Ken Zaret, University of Pennsylvania, "Programming and Reprogramming Cell Fate"

Nov 27 2012, 11:00 am
Distinguished Lecture Series Guest Speaker: 

Ken Zaret

Joseph Leidy Professor, Department of Cell and Developmental Biology
Associate Director, Institute for Regenerative Medicine
Co-Director, Epigenetics Program
Perelman School of Medicine
University of Pennsylvania

Date & Time: 
Tuesday, November 27, 2012, 11:00AM
Klaus 1116E
Yuhong Fan
Genetic studies on embryos have revealed transcription factors that play dominant roles in programming cell fates.

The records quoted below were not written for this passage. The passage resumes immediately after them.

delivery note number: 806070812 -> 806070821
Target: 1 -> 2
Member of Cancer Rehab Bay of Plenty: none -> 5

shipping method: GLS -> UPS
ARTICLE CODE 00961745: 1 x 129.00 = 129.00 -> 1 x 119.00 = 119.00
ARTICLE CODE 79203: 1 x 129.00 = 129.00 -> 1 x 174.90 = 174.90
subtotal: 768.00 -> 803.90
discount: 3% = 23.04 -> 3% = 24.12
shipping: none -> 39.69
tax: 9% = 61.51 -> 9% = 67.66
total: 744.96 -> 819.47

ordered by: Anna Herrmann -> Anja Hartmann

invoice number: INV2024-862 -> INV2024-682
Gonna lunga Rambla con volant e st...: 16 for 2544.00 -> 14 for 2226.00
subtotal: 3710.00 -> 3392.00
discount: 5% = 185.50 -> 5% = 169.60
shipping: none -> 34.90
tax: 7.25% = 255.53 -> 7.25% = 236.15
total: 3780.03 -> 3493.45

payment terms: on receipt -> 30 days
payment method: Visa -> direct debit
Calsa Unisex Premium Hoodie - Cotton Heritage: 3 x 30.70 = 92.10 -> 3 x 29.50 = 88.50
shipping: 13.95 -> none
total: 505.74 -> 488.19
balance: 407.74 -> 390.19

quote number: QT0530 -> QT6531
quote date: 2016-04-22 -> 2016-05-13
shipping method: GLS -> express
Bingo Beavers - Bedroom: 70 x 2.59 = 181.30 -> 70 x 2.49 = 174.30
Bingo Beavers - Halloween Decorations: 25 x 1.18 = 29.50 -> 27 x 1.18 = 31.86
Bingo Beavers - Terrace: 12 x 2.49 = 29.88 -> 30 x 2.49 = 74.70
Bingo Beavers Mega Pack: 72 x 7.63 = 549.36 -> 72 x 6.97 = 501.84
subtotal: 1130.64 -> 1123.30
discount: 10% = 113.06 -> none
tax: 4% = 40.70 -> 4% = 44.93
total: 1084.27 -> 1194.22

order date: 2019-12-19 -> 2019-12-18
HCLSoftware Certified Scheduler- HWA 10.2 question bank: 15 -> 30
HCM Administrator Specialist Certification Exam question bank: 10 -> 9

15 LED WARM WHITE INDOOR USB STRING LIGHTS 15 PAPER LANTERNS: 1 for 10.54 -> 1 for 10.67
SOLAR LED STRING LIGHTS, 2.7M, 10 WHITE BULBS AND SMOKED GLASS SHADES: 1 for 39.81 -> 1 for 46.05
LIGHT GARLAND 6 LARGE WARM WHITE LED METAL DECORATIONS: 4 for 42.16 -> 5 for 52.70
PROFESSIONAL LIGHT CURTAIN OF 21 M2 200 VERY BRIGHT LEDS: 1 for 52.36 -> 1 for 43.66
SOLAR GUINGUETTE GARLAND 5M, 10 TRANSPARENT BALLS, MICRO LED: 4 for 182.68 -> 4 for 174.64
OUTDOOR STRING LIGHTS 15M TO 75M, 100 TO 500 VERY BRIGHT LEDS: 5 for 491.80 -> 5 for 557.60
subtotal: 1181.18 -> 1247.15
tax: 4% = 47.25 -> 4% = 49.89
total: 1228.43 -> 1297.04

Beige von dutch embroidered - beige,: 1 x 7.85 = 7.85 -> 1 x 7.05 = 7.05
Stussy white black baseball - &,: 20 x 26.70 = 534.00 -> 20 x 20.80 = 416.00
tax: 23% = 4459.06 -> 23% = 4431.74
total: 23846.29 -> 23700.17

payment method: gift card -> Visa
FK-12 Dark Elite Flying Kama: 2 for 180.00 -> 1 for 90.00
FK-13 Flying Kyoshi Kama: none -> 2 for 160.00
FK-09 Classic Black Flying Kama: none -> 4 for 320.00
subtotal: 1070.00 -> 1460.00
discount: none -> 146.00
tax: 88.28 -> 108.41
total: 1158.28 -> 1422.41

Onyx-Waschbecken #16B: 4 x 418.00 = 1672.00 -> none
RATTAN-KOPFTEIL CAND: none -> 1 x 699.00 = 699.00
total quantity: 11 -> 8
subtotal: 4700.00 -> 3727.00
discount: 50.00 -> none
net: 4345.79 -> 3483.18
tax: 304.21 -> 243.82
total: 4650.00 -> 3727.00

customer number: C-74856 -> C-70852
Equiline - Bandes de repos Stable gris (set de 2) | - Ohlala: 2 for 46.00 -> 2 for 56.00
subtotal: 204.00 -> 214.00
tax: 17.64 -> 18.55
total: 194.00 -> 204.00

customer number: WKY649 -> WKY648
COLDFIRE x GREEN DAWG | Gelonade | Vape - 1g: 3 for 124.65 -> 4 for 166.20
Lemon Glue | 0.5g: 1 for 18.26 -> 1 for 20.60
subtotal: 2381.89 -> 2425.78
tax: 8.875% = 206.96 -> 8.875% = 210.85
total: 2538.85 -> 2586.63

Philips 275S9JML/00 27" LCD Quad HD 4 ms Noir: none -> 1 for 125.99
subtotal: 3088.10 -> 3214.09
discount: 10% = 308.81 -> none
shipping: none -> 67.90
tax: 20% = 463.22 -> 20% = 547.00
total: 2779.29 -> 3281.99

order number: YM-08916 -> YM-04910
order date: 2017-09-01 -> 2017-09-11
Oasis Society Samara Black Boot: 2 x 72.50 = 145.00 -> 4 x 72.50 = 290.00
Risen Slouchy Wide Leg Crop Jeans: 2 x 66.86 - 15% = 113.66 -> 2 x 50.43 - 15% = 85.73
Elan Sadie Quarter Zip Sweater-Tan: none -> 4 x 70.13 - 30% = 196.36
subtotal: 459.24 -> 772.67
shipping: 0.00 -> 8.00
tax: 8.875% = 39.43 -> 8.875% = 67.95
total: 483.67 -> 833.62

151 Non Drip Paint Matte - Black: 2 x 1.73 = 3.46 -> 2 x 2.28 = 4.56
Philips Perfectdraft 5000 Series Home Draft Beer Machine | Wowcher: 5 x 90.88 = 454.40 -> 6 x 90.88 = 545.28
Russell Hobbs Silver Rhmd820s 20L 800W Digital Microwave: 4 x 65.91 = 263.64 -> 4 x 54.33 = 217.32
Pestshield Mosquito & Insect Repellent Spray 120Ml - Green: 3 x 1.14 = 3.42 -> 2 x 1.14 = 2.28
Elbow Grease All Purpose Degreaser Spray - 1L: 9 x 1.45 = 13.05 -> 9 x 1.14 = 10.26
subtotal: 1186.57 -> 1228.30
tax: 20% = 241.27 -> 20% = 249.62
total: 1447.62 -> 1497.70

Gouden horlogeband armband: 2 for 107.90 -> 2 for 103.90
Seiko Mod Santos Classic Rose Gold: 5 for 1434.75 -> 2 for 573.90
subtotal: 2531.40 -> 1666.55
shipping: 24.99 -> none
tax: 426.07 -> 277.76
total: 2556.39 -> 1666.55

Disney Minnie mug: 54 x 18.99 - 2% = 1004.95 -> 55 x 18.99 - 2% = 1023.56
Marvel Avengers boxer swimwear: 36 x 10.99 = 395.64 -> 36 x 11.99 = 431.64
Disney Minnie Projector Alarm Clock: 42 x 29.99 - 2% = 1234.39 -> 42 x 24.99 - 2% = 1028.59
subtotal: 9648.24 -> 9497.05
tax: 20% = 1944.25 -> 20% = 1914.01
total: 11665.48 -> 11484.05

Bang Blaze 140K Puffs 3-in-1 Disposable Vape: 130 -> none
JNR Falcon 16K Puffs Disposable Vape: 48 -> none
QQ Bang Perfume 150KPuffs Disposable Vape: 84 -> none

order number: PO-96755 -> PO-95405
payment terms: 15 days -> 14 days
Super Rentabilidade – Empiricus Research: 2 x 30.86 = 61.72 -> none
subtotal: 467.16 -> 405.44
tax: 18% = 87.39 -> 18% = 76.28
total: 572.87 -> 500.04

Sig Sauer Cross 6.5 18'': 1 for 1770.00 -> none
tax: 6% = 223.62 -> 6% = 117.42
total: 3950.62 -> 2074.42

Our laboratory found that a subset of such transcription factors, called pioneer factors, are distinguished mechanistically by their ability to bind DNA target sequences in compacted chromatin and endow the competence for genes to be activated. Yet all transcription factors, including pioneer factors such as FoxA, which we have studied extensively, bind only a subset of their genomic sequence motifs in cells. Also, the reprogramming of cell fate by transcription factors is an inefficient process. My talk will focus on these issues as they relate to the “Yamanaka factors” Oct4, Sox2, Klf4, and c-Myc, as the factors initiate the conversion of somatic cells to pluripotency. The findings reveal chromatin features by which differentiated cells resist reprogramming and that can be suppressed to enhance the reprogramming process.
Additional Info: 

Kenneth S. Zaret, Ph.D., is the Joseph Leidy Professor in the Department of Cell and Developmental Biology, the Associate Director of the Institute for Regenerative Medicine, and the Co-Director of the Epigenetics Program at the University of Pennsylvania School of Medicine. Ken's interests include gene regulation, chromatin structure, and developmental/stem cell biology.